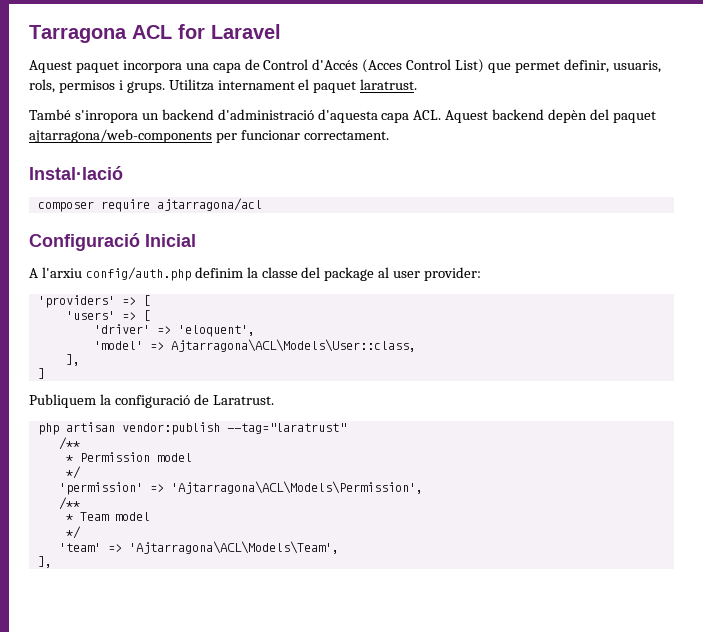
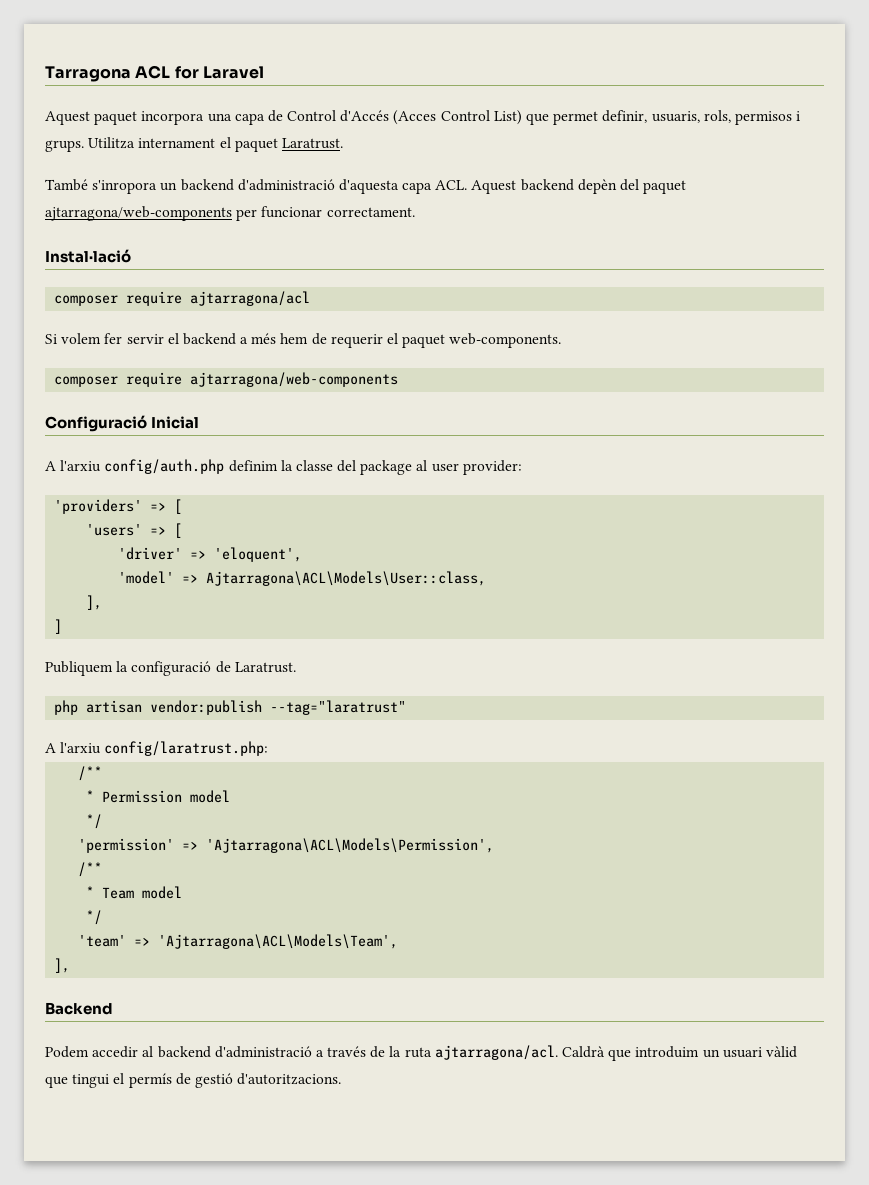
[360,79,418,90] laratrust. -> [281,138,343,149] Laratrust.
(262, 204) none -> [45,333,562,348] [54,372,399,387] // Si volem fer servir el backend a més hem de requerir el paquet web-components. // composer require ajtarragona/web-components
(346, 428) none -> [45,741,269,756] // A l'arxiu config/laratrust.php:
(52, 562) none -> [45,1002,113,1015] [45,1045,797,1061] [45,1073,342,1088] // Backend // Podem accedir al backend d'administració a través de la ruta ajtarragona/acl. Caldrà que introduim un usuari vàlid que tingui el permís de gestió d'autoritzacions.

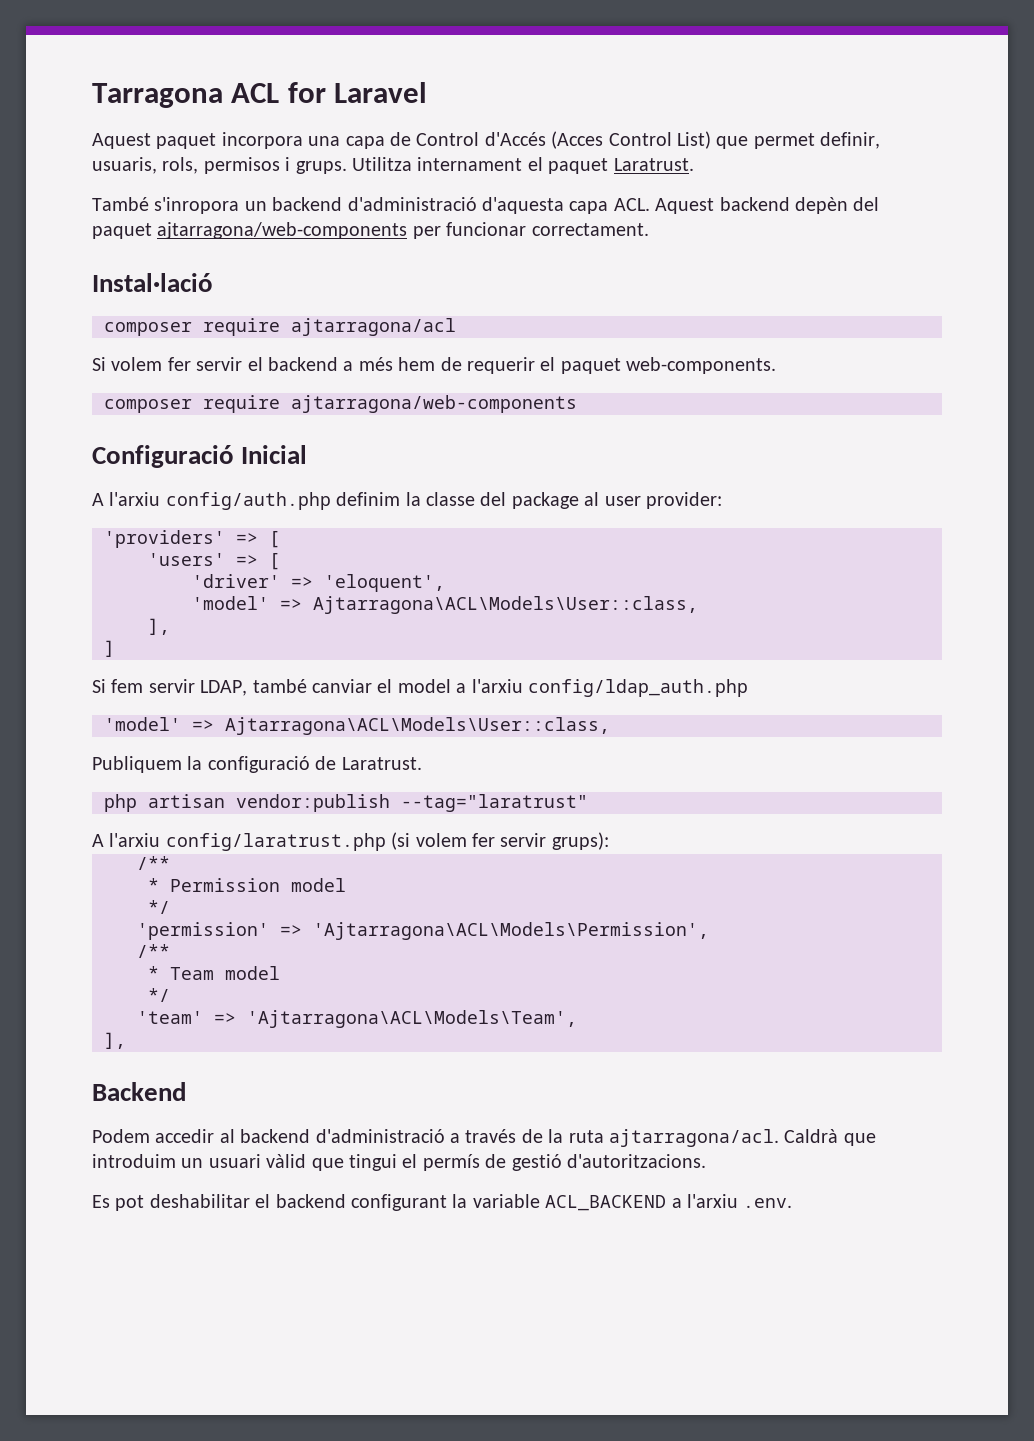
(63, 626) none -> [92,679,748,697] [104,717,610,735] // Si fem servir LDAP, també canviar el model a l'arxiu config/ldap_auth.php // 'model' => Ajtarragona\ACL\Models\User::class,
[104,741,269,756] config/laratrust.php: -> [165,832,609,851] config/laratrust.php (si volem fer servir grups):
(342, 1079) none -> [92,1194,793,1211] // Es pot deshabilitar el backend configurant la variable ACL_BACKEND a l'arxiu .env.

* **Task requirements**: Nothing but an exact transcription of the material, without pictures, should be returned.

* **Output**:
[360,79,418,90] laratrust. -> [281,138,343,149] Laratrust.
(262, 204) none -> [45,333,562,348] [54,372,399,387] // Si volem fer servir el backend a més hem de requerir el paquet web-components. // composer require ajtarragona/web-components
(346, 428) none -> [45,741,269,756] // A l'arxiu config/laratrust.php:
(52, 562) none -> [45,1002,113,1015] [45,1045,797,1061] [45,1073,342,1088] // Backend // Podem accedir al backend d'administració a través de la ruta ajtarragona/acl. Caldrà que introduim un usuari vàlid que tingui el permís de gestió d'autoritzacions.

(63, 626) none -> [92,679,748,697] [104,717,610,735] // Si fem servir LDAP, també canviar el model a l'arxiu config/ldap_auth.php // 'model' => Ajtarragona\ACL\Models\User::class,
[104,741,269,756] config/laratrust.php: -> [165,832,609,851] config/laratrust.php (si volem fer servir grups):
(342, 1079) none -> [92,1194,793,1211] // Es pot deshabilitar el backend configurant la variable ACL_BACKEND a l'arxiu .env.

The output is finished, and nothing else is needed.